On Tuesday, the Israel-based newspaper Haaretz reported that newly elected Egyptian President Mohammed Morsi sent a letter to his Israeli counterpart Shimon Peres. The letter, dated July 15, came as a response to an early congratulation note sent by Peres for Morsi’s victory and another message conveying Israel’s blessings for the month of Ramadan.
Morsi’s letter, which is the first one sent by the new president to an Israeli official, opens with warm words: “It was with deep thanks that I received your congratulations on the advent of the holy month of Ramadan.” He continues: “I am looking forward to exerting our best efforts to get the Middle East peace process back to its right track in order to achieve security and stability for all peoples of the region, including that Israeli people.”
New Egyptian President Mohammed Morsi addresses the press. (Photo: AP)
Any excitement from Morsi’s letter, however, was soon dashed.

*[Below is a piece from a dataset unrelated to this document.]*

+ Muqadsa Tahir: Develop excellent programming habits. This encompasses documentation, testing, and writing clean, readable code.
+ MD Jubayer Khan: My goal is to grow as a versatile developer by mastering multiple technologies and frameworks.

A few hours after Haaretz released the report, Yasser Ali, Mohamed Morsi’s spokesman, denied that Morsi sent a letter to the Israeli president, even stating to the media: “What the Israeli newspapers published in this regard on Tuesday is slander, and the slander will not stop.” Israel, however, insists the letter is genuine, and even got the green light from the Egyptians to publish it.

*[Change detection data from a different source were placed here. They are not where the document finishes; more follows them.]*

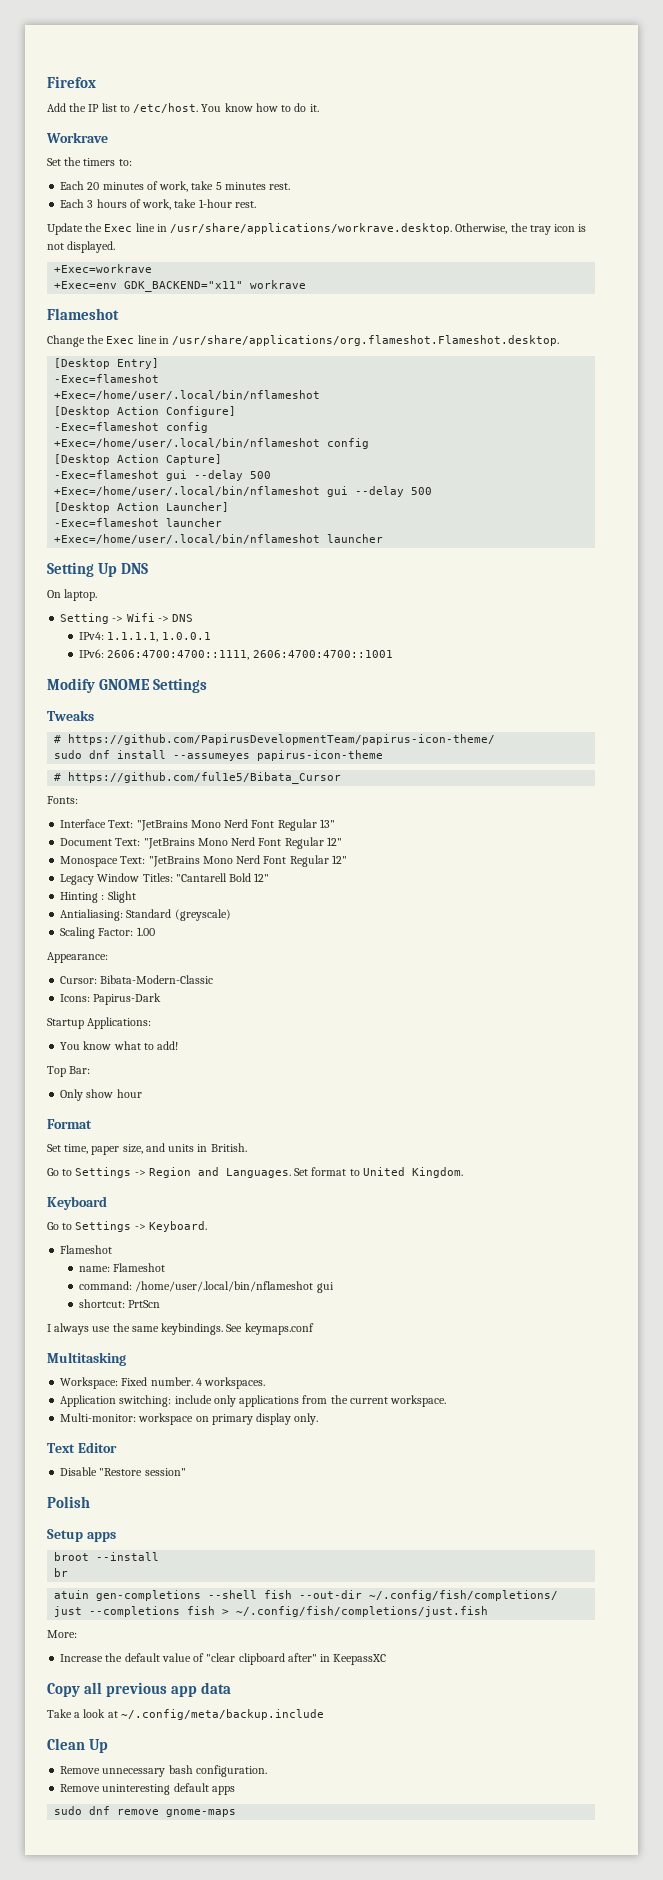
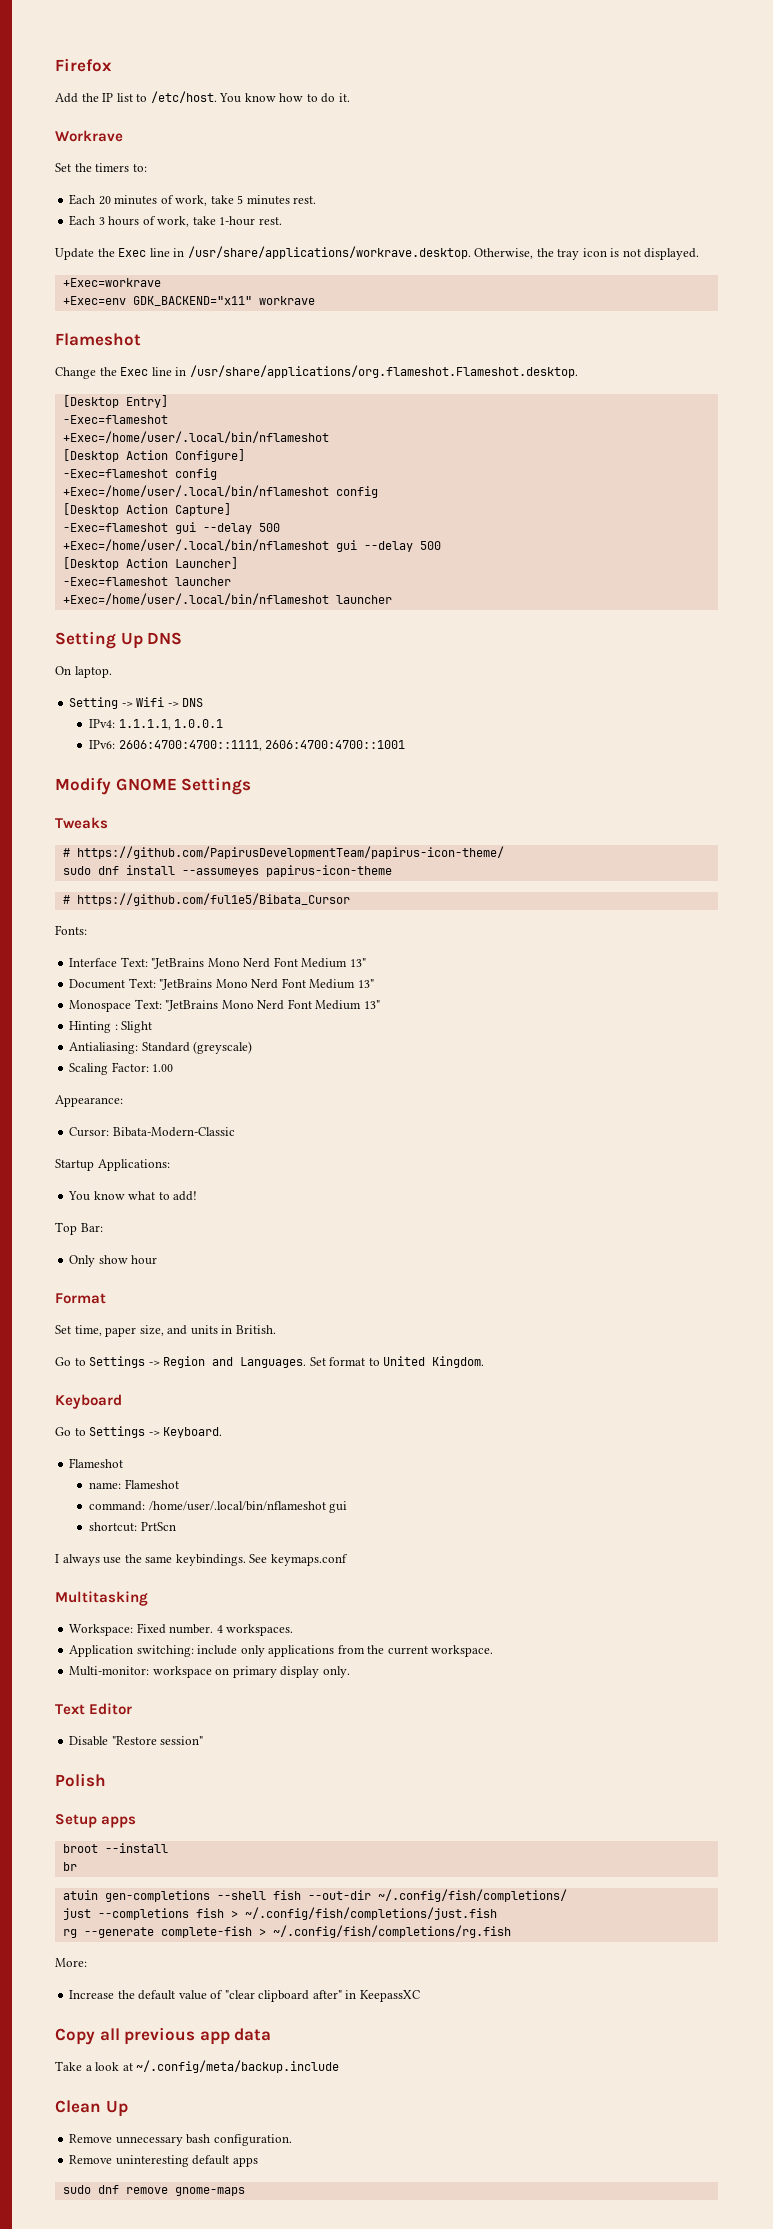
- Interface Text: "JetBrains Mono Nerd Font Regular 13"
+ Interface Text: "JetBrains Mono Nerd Font Medium 13"
- Document Text: "JetBrains Mono Nerd Font Regular 12"
+ Document Text: "JetBrains Mono Nerd Font Medium 13"
- Monospace Text: "JetBrains Mono Nerd Font Regular 12"
- Legacy Window Titles: "Cantarell Bold 12"
+ Monospace Text: "JetBrains Mono Nerd Font Medium 13"
- Icons: Papirus-Dark
+ rg --generate complete-fish > ~/.config/fish/completions/rg.fish

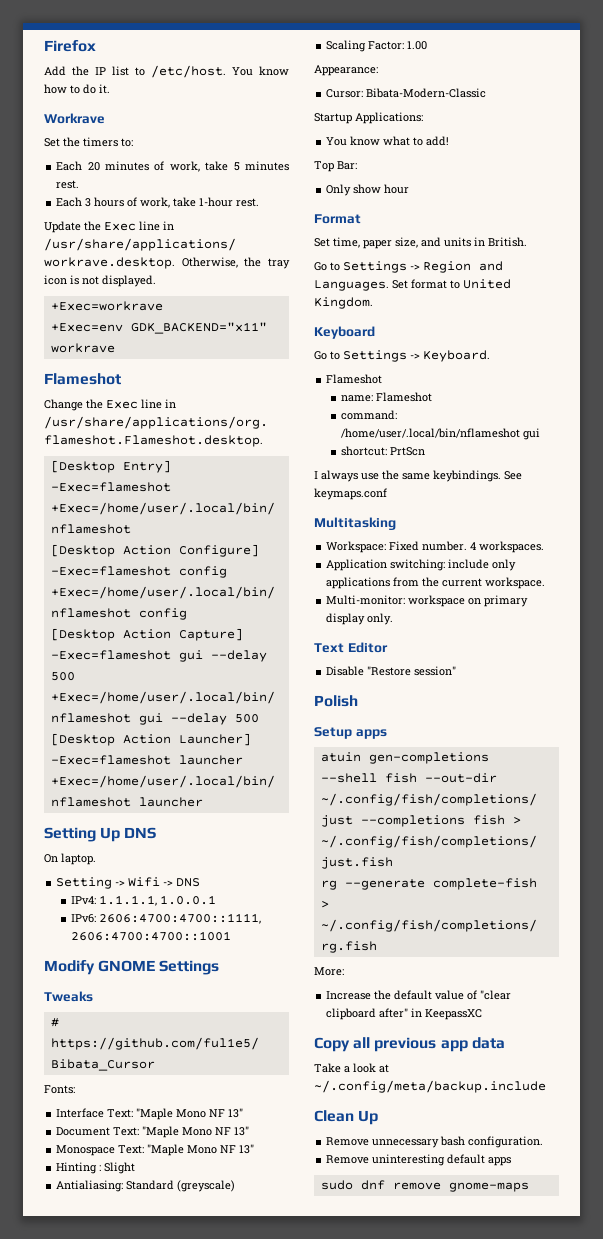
- # https://github.com/PapirusDevelopmentTeam/papirus-icon-theme/
- sudo dnf install --assumeyes papirus-icon-theme
- Interface Text: "JetBrains Mono Nerd Font Medium 13"
- Document Text: "JetBrains Mono Nerd Font Medium 13"
- Monospace Text: "JetBrains Mono Nerd Font Medium 13"
+ Interface Text: "Maple Mono NF 13"
+ Document Text: "Maple Mono NF 13"
+ Monospace Text: "Maple Mono NF 13"
- broot --install
- br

Notably, the day before Morsi’s letter was dated, the Egyptian president hosted Secretary of State Hillary Clinton, who was visiting Cairo for the first time since Morsi’s electoral victory, during which the president pledged to uphold the peace treaty with Israel. Whether a connection can be made between Clinton’s visit and the letter, and whether or not the letter is even real, may never be known. Still, there is no doubting the growing uncertainty surrounding the future of Israeli-Egyptian relations.